2.2.6. Human Activity Factors

Human activities are critical factors influencing fire occurrence [20]. Around forest areas, the frequency of human activities directly impacts the rate of human-caused fires, such as due to dropped cigarette butts and outdoor cooking, which can easily ignite fires. Additionally, the presence of roads not only facilitates the extension of human activities into forest areas but also becomes a significant cause of forest fires. People tend to engage in various activities near roads, making these areas high-risk zones for human-caused fires. People in vehicles on roads might accidentally drop cigarette butts, or accidents might cause open flames, further increasing the risk of forest fires.

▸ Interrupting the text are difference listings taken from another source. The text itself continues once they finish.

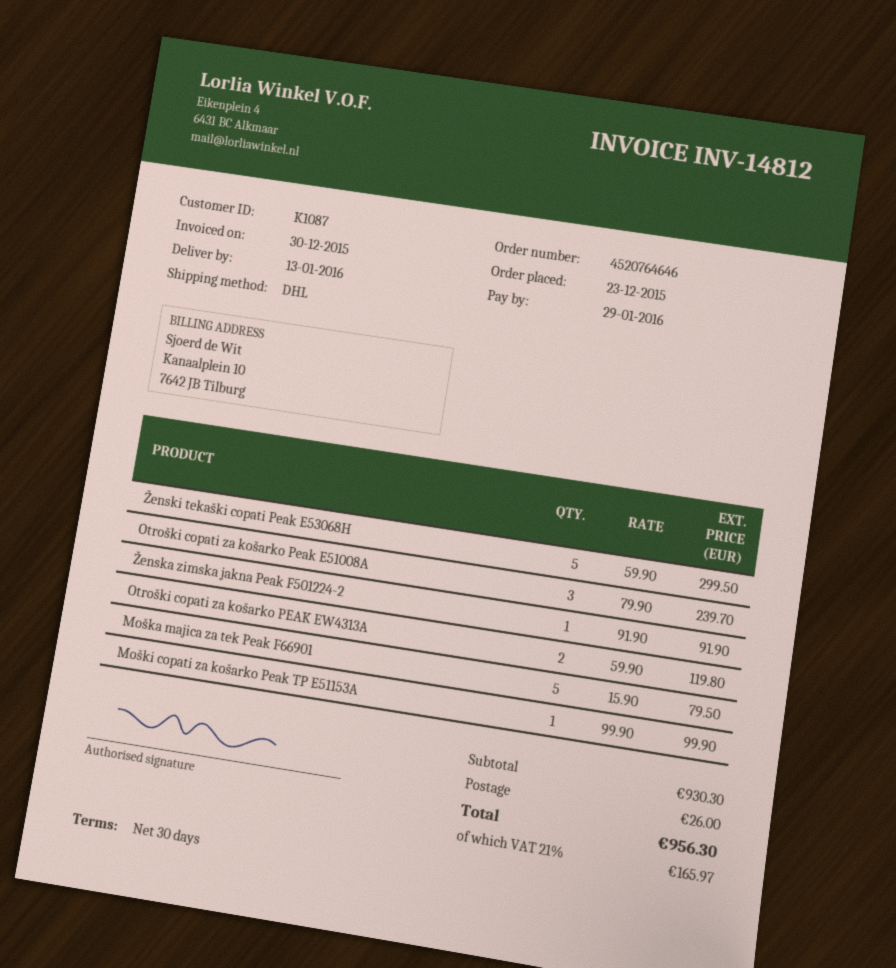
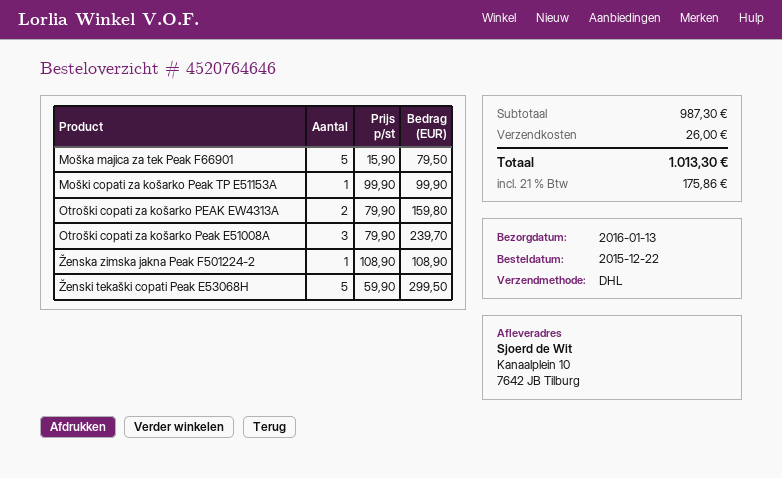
order date: 2015-12-23 -> 2015-12-22
Ženska zimska jakna Peak F501224-2: 1 x 91.90 = 91.90 -> 1 x 108.90 = 108.90
Otroški copati za košarko PEAK EW4313A: 2 x 59.90 = 119.80 -> 2 x 79.90 = 159.80
subtotal: 930.30 -> 987.30
tax: 21% = 165.97 -> 21% = 175.86
total: 956.30 -> 1013.30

This study selects population density as an indicator to measure the impact of human activities on the changing trend of fire burn areas. The higher the population density in a region, the more frequent human activities are likely to be. Frequent human activities may lead to an increase in human-caused fires in the area, resulting in larger fire burn areas. These data come from the Gridded Population of the World, Version 4 (GPWv4) dataset produced by the Center for International Earth Science Information Network (CIESIN) at Columbia University’s Earth Institute (https://sedac.ciesin.columbia.edu/, accessed on 16 March 2024). This dataset provides global population density estimates for the years 2000, 2005, 2010, 2015, and 2020, with a spatial resolution of 1 km × 1 km in raster format. By matching the fire occurrence times with population density data in adjacent periods, this study obtained population data closely related to specific fire events.

2.3. Research Method

This study establishes a binary classification model to explore the relationship between the fire growth rate and fire influencing factors in the study area. The choice to use a classification method rather than regression models for handling wildfire data was primarily based on the following considerations: Firstly, regression models have stringent requirements regarding the distribution, characteristics, and quantity of the dataset. In wildfire data, the recorded burn area often contains certain inaccuracies, and due to the unpredictability of wildfires, occasional large-scale fires may result in burn areas that far exceed the total burn area of multiple smaller-scale fires. These highly skewed data make it difficult for regression models to provide effective predictions. Additionally, there is a problem of inconsistent dimensions in the wildfire dataset, necessitating normalization when using regression analysis. Although common methods like applying logarithmic transformations for exponential normalization can address dimensional issues, such transformations may alter the intrinsic regularities in the numerical distribution of the original data. For instance, logarithmic transformations are less sensitive to high-value data compared to low-value data, which may prevent the model from effectively capturing the characteristics of large-scale wildfires. Therefore, considering these data characteristics and the potential issues arising from data processing, we opted for a classification method rather than attempting to precisely predict the exact burn area. This approach better accommodates the data’s characteristics and analytical needs while avoiding potential information loss due to data preprocessing.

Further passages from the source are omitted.